The Bears may actually be mathematically eliminated at this point, as opposed to just done in my opinion. I didn’t bother looking it up, because it doesn’t really matter. Caleb Hanie’s numbers this season: 4 starts, 4 losses, 51 of 102, 613 yards, 3 TD, 9 INT, 41.8 passer rating. Yeah yeah, I know Mike Martz’s playbook requires a membership to Mensa to be able to throw a football to guys wearing the same color jersey as the one the QB is wearing, but something is telling me that Donovan McNabb may have played just a tad bit better than Hanie. The Bears were 7-3 a month ago and cruising toward the 5 seed. Now they’ll be golfing a in a couple weeks. I get that Jay Cutler got hurt, but it was as if the Bears had no idea that losing your starting QB for a few weeks is a possibility in the NFL. Bang up job, Jerry Angelo.
7 – Just not a good team
The Giants are now -38 in point differential on the season. That’s 12th worst in the NFL. They’ve lost 5 of 6. They’re dead last in rushing. 29th against the pass. 22nd against the run.
When the Giants were 6-2, they were +7 in turnover differential. That’s how they were winning some of those games. During their 1-5 stretch (albeit against better teams), they haven’t been winning the turnover battle, as they’ve been -4 in that department. It’s pretty simple, really… The Giants HAVE TO win the turnover battle against good teams to have a shot. Otherwise, with their downright bad defense, they’re just not good enough to consistently win.
6 – Sloppy, but effective
The Cowboys needed a win against the dreadful Bucs in Tampa Saturday night, and they got one. It wasn’t always pretty, but they stomped all all over the Bucs regardless. Jason Garrett and Co even rolled the dice a bit by resting DeMarcus Ware and Jay Ratliff for most of the 2nd half.
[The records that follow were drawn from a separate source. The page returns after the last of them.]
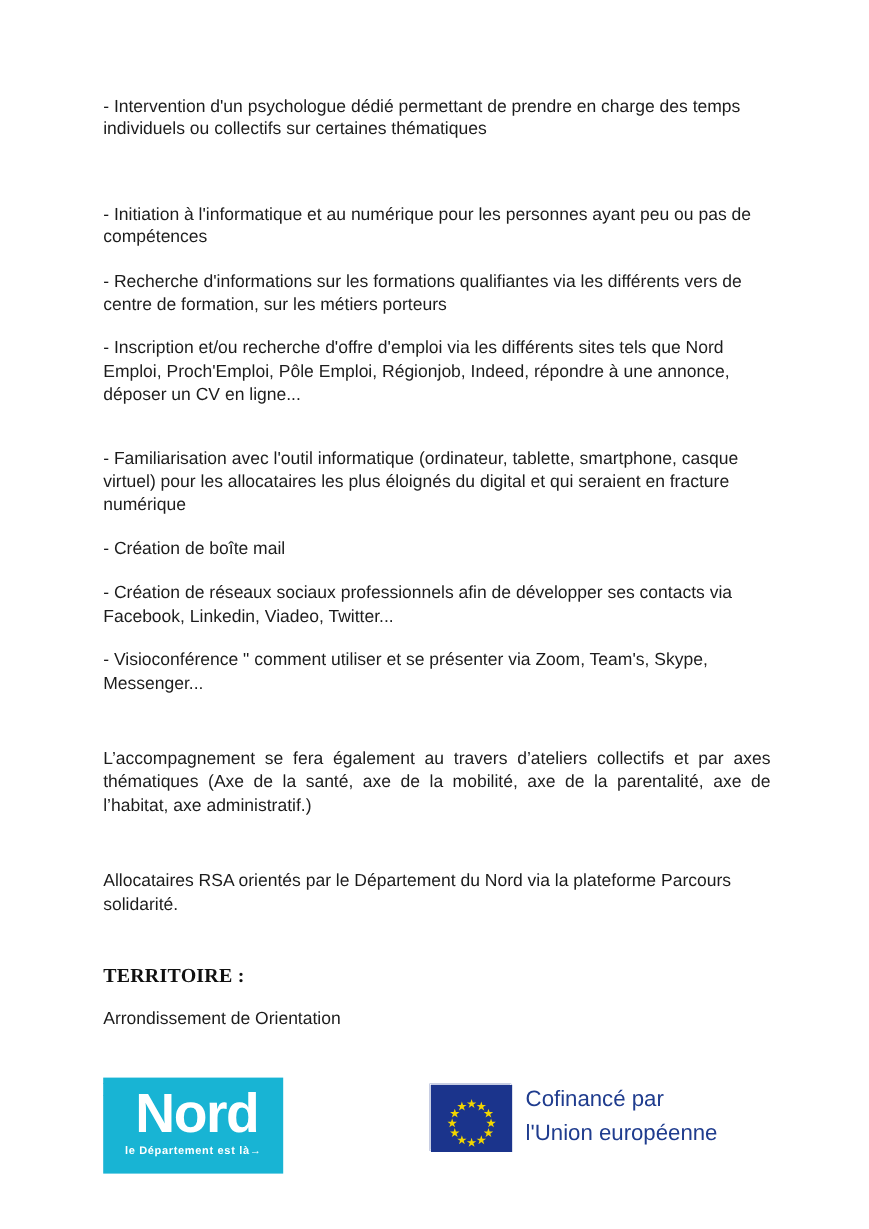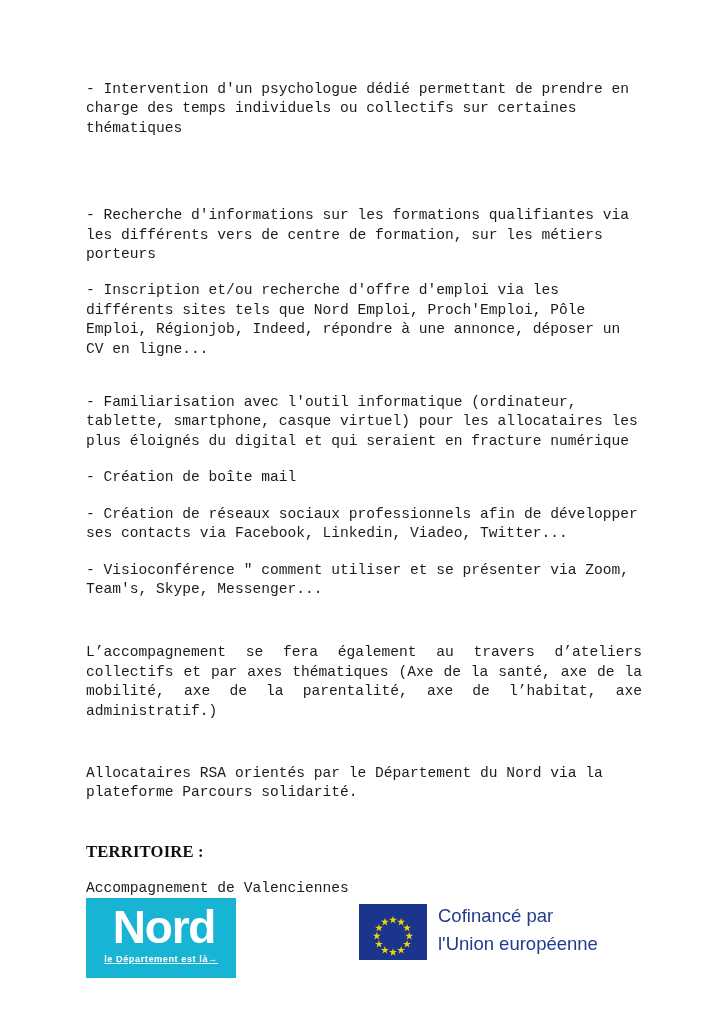"- Intervention d'un psychologue dédié" p.para { font-family: Liberation Mono, monospace -> Liberation Sans, sans-serif }
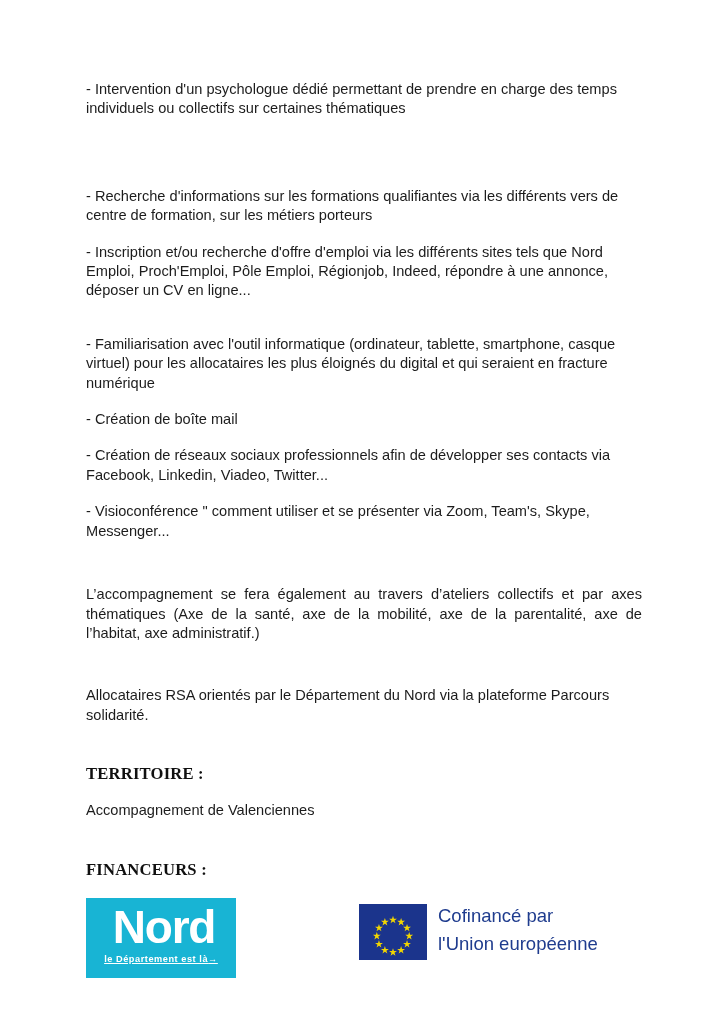"- Initiation à l'informatique et" p.para { html: none -> <p>- Initiation à l'informatique et au numérique pour les personnes ayant peu ou pas de compétences</p> }
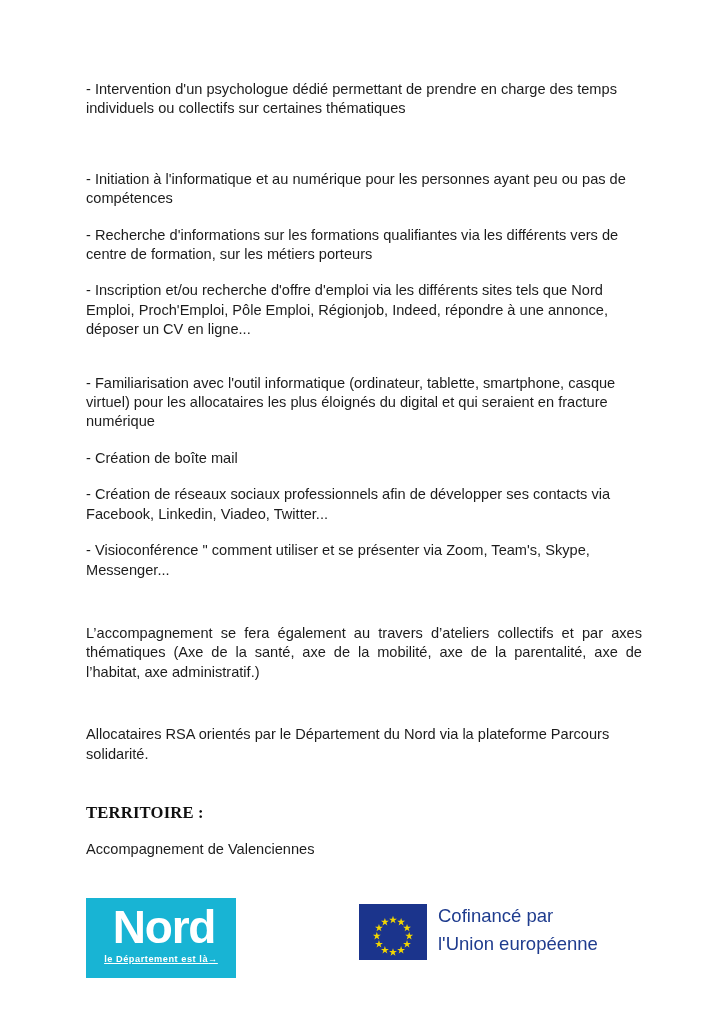"Accompagnement de Valenciennes" p.para { text: Accompagnement de Valenciennes -> Arrondissement de Orientation }
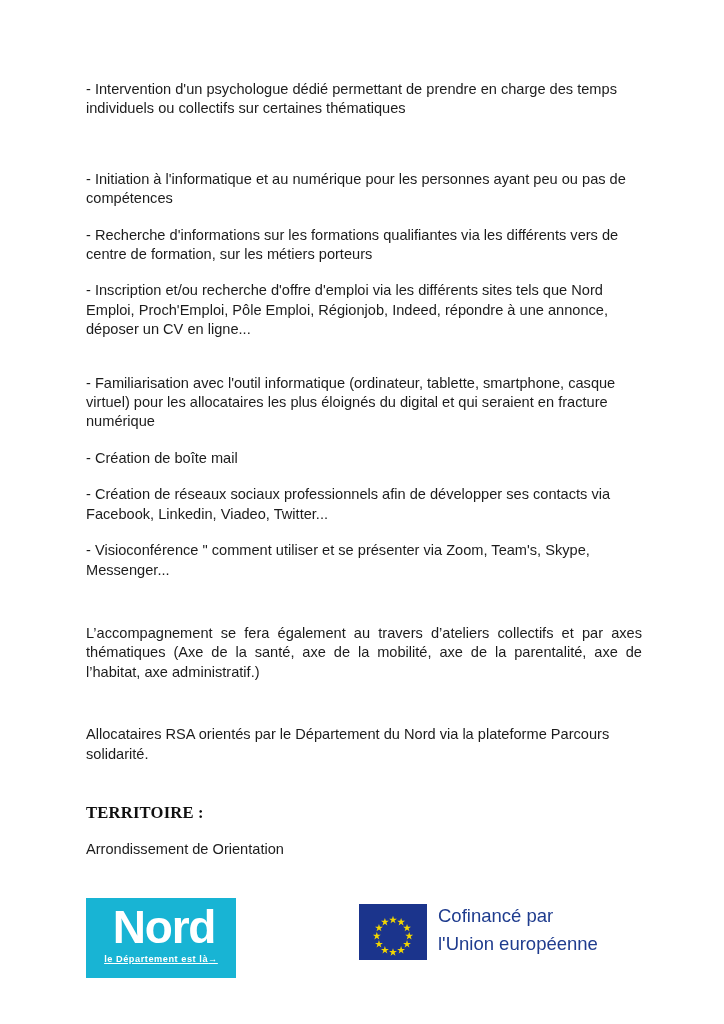"le Département est là→" .nord-tagline { text-decoration: underline -> none }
Even when the Bucs scored without those two guys out of the game, the Cowboys didn’t panic and kept their 2 defensive stars out against the Bucs anemic offense. It’s not the way I’d have played it, but a tip of the cap… they got some much needed rest for two of their best (and dinged up) players.
4-5 (in whatever order you prefer) – In.
Barring some sort of catastrophic turn of events, you’ll be watching the Detroit Lions in the playoffs for the first time since 1937, and perhaps we’ll see yet another 1-and-done from Matty Ice.
3 – ???
Alright, so… the Niners haven’t even played yet this week, but I’m fairly certain they’re not moving from this spot no matter what happens tonight, so whatever. I’m going to break a self-imposed rule for a second, and talk about my fantasy football league. I’m playing cousin tonight for the chance to go to the Super Bowl. We’re tied at 112. I have David Akers. He has Vernon Davis. So yeah… I’ll be rooting for a kicker all night. This is a prime example of what makes fantasy football so simultaneously great and awful all at once.
2 – Great… at home… or in a dome.
Here’s what I wrote about the Saints last week:
The Titans are a decent team, but not on the level of the Saints, but it was a game that I thought the Saints could lose in Tennessee. And they almost did. New Orleans has to pray for another Niners loss (for that ever-important first-round bye), and for some other team to knock off the Packers in one of the early rounds of the playoffs, because they’re a completely different team away from the Superdome.
On the road, the Saints are 4-3 and score 25.1 points per game. That’s very good, of course, but not exactly all that scary. That’s the team that shockingly lost to the Seahawks in the first round last year.
At home the Saints are 6-0 and score 39.8 points per game. Very scary. That’s the team they had home field throughout the playoffs in ’09 that won the Super Bowl.
While the Saints weren’t at home, they were in a dome, and they stomped all over the Vikings.
1 – Imperfection
Mercury Morris and his douchebag ’72 Dolphins friends celebrate.
A “tear came your eye,” Mercury? Really?